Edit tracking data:
※

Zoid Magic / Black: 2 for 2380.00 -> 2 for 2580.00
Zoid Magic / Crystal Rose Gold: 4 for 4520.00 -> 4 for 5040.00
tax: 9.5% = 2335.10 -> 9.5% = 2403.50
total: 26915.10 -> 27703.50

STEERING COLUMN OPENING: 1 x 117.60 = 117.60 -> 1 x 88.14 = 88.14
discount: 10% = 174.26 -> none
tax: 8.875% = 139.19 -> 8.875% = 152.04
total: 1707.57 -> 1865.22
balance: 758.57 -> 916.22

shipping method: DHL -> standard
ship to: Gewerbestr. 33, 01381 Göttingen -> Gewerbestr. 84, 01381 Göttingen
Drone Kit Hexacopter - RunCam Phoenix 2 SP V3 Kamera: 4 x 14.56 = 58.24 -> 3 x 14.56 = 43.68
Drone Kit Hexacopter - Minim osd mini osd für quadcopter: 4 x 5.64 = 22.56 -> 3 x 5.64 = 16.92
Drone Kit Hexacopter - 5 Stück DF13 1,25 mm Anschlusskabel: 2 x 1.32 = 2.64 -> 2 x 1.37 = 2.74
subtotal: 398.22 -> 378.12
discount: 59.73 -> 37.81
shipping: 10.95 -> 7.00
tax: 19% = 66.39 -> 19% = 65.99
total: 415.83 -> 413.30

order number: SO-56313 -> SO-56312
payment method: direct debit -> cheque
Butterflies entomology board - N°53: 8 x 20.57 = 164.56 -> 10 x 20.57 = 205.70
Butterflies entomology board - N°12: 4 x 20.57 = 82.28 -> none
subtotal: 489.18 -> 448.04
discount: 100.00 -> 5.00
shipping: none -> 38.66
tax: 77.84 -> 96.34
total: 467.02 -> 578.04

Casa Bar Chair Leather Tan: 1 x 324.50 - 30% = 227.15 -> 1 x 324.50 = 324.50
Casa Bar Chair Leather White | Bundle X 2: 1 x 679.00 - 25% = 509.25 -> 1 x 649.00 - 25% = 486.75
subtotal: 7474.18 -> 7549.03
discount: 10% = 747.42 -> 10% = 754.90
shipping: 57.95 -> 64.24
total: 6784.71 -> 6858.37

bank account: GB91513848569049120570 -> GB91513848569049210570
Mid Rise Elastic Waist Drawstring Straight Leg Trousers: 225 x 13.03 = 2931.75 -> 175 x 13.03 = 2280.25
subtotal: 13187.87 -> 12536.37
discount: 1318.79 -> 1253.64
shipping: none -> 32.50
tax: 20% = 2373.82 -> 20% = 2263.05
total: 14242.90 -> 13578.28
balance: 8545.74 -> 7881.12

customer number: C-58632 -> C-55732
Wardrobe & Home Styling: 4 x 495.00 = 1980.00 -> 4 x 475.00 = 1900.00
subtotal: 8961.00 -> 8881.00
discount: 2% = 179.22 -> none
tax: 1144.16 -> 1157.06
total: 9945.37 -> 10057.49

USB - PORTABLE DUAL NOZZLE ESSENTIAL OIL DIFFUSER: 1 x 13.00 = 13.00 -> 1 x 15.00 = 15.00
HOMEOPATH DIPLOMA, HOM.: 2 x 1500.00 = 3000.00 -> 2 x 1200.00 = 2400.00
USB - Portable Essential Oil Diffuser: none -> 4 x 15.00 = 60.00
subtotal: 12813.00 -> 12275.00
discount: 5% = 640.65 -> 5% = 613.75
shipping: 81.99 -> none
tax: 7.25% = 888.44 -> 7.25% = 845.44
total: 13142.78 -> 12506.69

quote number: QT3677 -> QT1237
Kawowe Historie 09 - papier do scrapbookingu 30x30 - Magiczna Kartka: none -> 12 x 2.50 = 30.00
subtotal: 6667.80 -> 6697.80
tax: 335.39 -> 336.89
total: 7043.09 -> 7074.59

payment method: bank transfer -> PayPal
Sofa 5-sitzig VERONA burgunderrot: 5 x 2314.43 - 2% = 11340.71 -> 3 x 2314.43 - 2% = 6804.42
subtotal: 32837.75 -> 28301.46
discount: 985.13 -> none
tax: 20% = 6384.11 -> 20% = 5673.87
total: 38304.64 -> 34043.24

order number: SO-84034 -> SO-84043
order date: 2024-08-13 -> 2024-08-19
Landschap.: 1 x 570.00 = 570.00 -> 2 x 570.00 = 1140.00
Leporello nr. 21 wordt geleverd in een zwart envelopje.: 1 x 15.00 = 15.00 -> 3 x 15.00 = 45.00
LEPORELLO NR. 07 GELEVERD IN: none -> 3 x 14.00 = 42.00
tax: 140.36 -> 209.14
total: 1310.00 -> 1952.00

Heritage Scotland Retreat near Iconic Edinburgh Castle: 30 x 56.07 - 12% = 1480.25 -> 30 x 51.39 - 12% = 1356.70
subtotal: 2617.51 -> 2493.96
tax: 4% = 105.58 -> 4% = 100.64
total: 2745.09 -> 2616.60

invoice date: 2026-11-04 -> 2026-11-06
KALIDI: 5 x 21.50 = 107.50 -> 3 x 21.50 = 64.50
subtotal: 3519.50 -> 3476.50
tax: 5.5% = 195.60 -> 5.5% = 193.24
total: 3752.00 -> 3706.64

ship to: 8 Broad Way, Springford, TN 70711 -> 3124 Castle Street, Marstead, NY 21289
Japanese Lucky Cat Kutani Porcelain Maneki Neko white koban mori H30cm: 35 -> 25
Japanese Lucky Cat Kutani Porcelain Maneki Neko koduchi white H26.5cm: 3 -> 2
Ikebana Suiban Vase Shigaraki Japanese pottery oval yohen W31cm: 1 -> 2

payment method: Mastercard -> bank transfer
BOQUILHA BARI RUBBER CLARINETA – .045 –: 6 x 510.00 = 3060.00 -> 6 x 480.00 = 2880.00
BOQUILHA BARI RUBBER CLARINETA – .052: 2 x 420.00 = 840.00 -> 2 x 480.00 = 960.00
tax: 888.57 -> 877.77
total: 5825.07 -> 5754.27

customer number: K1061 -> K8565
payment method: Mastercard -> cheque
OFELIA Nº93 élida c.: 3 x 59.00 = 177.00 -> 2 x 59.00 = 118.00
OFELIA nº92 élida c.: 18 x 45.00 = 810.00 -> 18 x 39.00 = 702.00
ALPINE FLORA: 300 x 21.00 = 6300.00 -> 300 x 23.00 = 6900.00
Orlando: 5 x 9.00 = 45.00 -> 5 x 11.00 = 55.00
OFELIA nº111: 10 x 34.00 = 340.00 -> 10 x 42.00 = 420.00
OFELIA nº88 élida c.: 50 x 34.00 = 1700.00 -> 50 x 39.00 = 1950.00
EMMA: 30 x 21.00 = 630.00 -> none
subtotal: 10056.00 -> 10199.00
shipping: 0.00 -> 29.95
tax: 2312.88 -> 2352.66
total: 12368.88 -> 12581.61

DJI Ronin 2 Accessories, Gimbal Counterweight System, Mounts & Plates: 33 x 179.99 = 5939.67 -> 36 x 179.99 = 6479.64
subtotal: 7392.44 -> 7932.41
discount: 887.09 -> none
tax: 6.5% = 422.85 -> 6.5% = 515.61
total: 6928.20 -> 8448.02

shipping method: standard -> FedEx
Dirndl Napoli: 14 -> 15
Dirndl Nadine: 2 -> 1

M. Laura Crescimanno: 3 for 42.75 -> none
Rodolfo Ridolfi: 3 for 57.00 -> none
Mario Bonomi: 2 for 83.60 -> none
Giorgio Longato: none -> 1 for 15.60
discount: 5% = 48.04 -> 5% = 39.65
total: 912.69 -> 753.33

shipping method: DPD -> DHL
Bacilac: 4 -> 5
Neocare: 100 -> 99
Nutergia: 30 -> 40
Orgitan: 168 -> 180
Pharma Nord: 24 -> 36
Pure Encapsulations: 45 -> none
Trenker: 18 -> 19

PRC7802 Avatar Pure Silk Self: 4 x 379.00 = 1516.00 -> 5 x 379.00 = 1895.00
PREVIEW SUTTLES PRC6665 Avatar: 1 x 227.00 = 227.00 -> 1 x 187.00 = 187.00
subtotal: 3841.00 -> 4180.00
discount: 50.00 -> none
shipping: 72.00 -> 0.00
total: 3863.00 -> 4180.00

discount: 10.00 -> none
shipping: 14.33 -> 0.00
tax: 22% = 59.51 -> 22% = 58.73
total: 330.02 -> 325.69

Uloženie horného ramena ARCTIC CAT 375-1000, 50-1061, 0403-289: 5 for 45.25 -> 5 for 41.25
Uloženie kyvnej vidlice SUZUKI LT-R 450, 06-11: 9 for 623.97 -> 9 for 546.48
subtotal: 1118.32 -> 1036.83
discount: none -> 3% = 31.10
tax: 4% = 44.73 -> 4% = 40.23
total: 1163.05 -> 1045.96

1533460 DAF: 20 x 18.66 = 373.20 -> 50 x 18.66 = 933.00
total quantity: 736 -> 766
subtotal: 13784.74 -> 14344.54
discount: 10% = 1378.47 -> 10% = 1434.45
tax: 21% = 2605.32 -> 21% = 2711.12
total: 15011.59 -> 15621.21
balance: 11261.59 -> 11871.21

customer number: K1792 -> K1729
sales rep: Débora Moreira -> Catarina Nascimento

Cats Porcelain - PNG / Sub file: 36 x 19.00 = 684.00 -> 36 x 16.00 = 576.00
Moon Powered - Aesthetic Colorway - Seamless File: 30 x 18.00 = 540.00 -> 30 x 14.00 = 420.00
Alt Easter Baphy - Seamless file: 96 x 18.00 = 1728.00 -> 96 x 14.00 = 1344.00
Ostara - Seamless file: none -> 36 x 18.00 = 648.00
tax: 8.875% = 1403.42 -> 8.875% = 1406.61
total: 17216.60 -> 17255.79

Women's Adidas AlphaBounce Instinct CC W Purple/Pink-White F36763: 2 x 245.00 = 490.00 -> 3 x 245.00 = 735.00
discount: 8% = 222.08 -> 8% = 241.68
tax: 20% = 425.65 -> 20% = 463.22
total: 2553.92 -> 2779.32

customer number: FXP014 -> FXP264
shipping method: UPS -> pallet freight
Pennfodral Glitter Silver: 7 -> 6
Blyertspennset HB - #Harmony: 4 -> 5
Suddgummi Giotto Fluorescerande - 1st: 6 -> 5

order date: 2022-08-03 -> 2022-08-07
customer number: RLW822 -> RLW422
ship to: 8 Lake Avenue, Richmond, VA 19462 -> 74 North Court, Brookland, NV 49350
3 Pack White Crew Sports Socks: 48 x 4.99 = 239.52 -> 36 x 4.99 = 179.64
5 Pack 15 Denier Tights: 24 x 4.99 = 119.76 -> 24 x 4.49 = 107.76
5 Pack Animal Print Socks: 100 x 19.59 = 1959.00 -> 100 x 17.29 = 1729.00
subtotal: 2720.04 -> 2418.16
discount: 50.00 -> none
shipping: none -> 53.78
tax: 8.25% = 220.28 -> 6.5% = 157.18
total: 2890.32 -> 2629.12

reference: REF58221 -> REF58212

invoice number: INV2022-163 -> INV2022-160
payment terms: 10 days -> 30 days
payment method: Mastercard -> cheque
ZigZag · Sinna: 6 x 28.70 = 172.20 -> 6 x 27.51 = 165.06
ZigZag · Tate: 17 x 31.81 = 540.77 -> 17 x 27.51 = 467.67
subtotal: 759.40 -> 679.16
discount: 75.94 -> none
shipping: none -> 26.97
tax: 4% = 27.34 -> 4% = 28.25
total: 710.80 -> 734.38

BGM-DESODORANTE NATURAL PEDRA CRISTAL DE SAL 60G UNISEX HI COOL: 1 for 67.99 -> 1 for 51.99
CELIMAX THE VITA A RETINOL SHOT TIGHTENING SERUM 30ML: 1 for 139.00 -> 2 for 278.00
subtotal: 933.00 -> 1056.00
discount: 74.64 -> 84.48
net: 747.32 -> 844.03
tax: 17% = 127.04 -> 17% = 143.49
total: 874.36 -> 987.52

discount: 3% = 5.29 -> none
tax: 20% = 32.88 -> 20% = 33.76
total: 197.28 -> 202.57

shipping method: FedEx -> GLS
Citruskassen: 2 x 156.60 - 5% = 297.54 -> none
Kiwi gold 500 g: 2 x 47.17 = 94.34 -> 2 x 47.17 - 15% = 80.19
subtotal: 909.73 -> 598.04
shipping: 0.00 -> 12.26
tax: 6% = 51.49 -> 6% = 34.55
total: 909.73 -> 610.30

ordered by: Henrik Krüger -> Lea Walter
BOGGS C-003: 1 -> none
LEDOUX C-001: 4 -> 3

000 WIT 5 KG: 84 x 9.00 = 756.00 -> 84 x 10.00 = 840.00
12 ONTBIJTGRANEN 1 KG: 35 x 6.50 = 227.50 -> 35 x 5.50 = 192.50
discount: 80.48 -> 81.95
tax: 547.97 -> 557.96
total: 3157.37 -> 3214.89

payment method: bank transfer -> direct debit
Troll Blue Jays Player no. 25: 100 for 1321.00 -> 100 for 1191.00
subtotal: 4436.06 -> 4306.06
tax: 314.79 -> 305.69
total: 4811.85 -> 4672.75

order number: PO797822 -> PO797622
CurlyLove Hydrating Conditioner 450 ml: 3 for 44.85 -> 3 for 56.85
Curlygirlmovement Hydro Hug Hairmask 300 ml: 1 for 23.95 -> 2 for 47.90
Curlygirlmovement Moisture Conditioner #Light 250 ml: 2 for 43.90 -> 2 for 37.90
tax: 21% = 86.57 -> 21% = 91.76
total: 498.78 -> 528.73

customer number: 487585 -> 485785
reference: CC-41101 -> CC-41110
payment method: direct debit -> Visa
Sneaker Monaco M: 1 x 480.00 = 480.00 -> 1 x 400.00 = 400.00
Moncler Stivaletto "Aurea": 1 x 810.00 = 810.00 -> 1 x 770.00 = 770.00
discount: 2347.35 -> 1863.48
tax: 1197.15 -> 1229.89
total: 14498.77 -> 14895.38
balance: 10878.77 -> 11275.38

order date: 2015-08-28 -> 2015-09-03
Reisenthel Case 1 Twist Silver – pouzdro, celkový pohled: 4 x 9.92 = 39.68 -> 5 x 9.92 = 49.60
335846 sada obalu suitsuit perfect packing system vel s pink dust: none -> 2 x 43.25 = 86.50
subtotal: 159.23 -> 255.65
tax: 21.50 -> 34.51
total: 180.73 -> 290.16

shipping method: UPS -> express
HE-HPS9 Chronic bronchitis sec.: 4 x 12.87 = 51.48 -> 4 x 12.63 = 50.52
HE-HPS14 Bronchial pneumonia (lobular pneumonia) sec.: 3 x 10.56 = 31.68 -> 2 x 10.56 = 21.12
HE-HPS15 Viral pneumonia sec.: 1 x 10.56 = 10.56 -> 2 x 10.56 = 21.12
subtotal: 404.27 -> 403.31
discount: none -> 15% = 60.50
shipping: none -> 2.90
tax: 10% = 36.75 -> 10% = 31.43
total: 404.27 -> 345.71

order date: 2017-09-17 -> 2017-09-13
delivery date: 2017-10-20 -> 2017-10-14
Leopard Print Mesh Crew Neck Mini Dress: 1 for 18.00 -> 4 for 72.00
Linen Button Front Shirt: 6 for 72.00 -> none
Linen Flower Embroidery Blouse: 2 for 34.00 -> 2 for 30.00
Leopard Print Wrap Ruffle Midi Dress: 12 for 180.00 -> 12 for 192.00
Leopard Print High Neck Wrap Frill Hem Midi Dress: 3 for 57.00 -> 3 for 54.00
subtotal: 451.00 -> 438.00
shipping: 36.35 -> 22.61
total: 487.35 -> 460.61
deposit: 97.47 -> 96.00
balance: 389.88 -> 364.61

※

### What is needed
Your answer should consist of the lines above that hold the word "Castle", copied exactly.

### Exercise answer
Heritage Scotland Retreat near Iconic Edinburgh Castle: 30 x 56.07 - 12% = 1480.25 -> 30 x 51.39 - 12% = 1356.70
ship to: 8 Broad Way, Springford, TN 70711 -> 3124 Castle Street, Marstead, NY 21289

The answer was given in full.